Wednesday, June 25, 2014

What I'm Reading: T-shirt Quilts Made Easy

For a looooooong time I've wondered about making a t-shirt quilt. Every summer, I played softball, from the age of 7 until I was 18. Before you start thinking of me as an athlete, I confess that it was slow-pitch and I never played for a school. At any rate, I received a t-shirt every year, all of which I still own. I'd love to make them into a quilt someday.


I came across this book on just such a topic and since it's short, I gave it a try. Having done zero quilting in my life, I mostly wanted to see if this kind of project was beyond my skill level.

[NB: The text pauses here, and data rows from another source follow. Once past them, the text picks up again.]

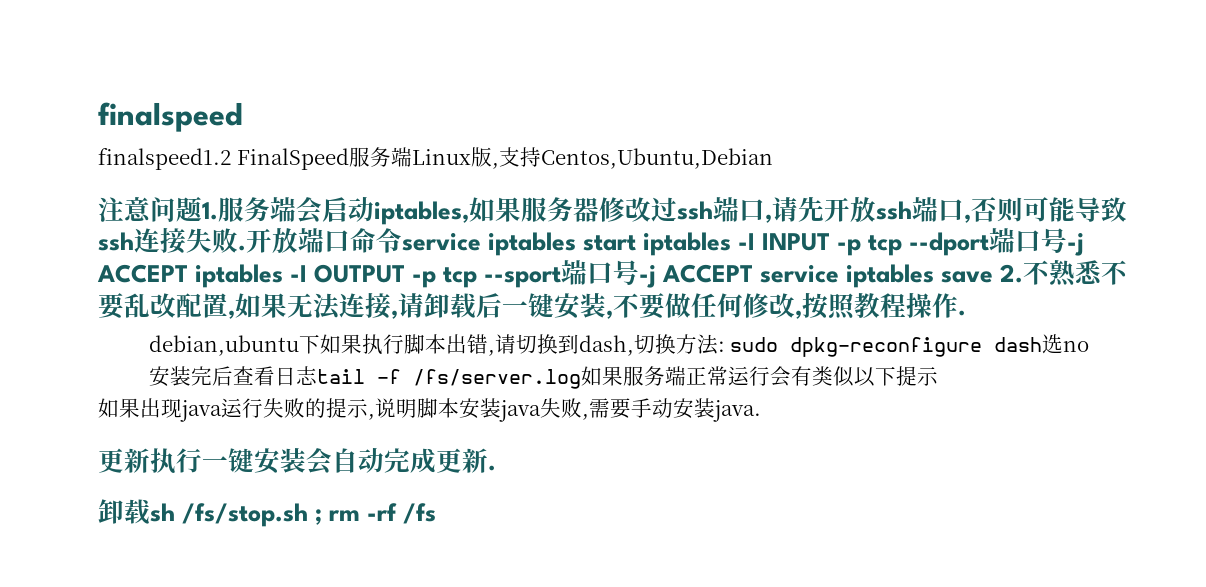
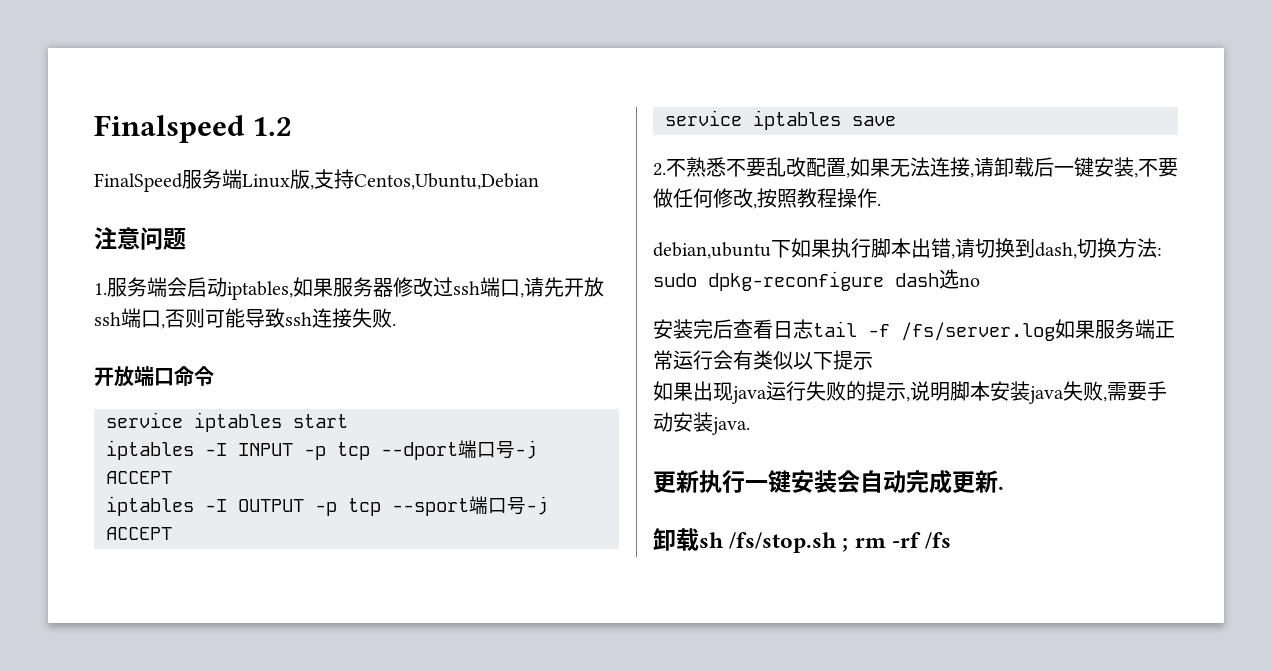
- finalspeed
- finalspeed1.2 FinalSpeed服务端Linux版,支持Centos,Ubuntu,Debian
+ Finalspeed 1.2
+ FinalSpeed服务端Linux版,支持Centos,Ubuntu,Debian
- 注意问题1.服务端会启动iptables,如果服务器修改过ssh端口,请先开放ssh端口,否则可能导致ssh连接失败.开放端口命令service iptables start iptables -I INPUT -p tcp --dport端口号-j ACCEPT iptables -I OUTPUT -p tcp --sport端口号-j ACCEPT service iptables save 2.不熟悉不要乱改配置,如果无法连接,请卸载后一键安装,不要做任何修改,按照教程操作.
+ 注意问题
+ 1.服务端会启动iptables,如果服务器修改过ssh端口,请先开放ssh端口,否则可能导致ssh连接失败.
+ 开放端口命令
+ service iptables start
+ iptables -I INPUT -p tcp --dport端口号-j ACCEPT
+ iptables -I OUTPUT -p tcp --sport端口号-j ACCEPT
+ service iptables save
+ 2.不熟悉不要乱改配置,如果无法连接,请卸载后一键安装,不要做任何修改,按照教程操作.

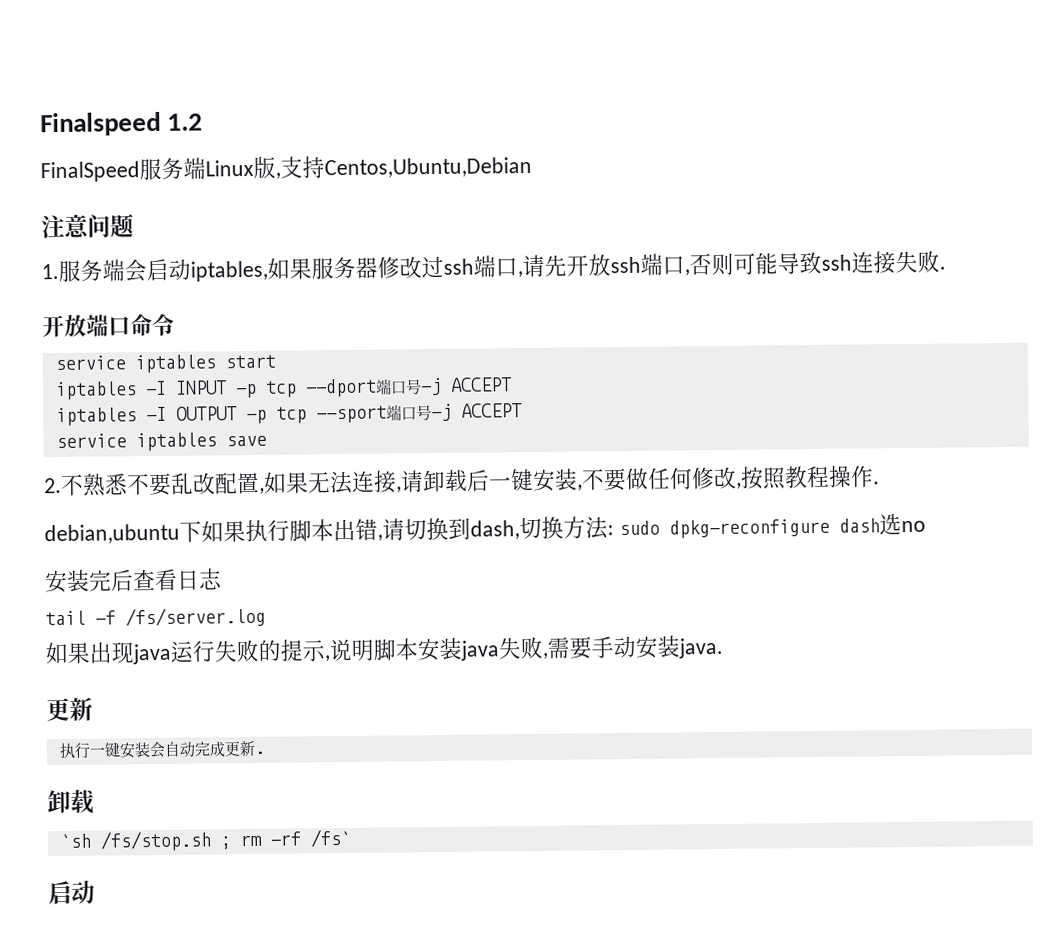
- 安装完后查看日志tail -f /fs/server.log如果服务端正常运行会有类似以下提示
+ 安装完后查看日志
+ tail -f /fs/server.log
  如果出现java运行失败的提示,说明脚本安装java失败,需要手动安装java.
- 更新执行一键安装会自动完成更新.
- 卸载sh /fs/stop.sh ; rm -rf /fs
+ 更新
+ 执行一键安装会自动完成更新.
+ 卸载
+ `sh /fs/stop.sh ; rm -rf /fs`
+ 启动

The first 20 pages or so briefly discuss the methods you should use for a t-shirt quilt. This book specifically states that its goal is not to teach quilting, but merely to illustrate methods for using t-shirts. Whomp whomp. But really, that's okay, because I'm not in the mood for a quilting project right now anyway and I'd forget anything specific.

The book did cover interfacing, which was something I wondered about. It also contained tips on piecing and color theory.


The remainder of the book gave examples of t-shirt quilts. Patterns, I guess? You can tell I don't know anything about quilts!

One thing this book emphasized is the addition of regular quilting cottons into the designs. I'm not sure if that's something I'd like to do. There is literally a line "you can never have too much fabric!" which I would disagree with, as an apparel sewist and in apparel you definitely can have too many fabrics in one design!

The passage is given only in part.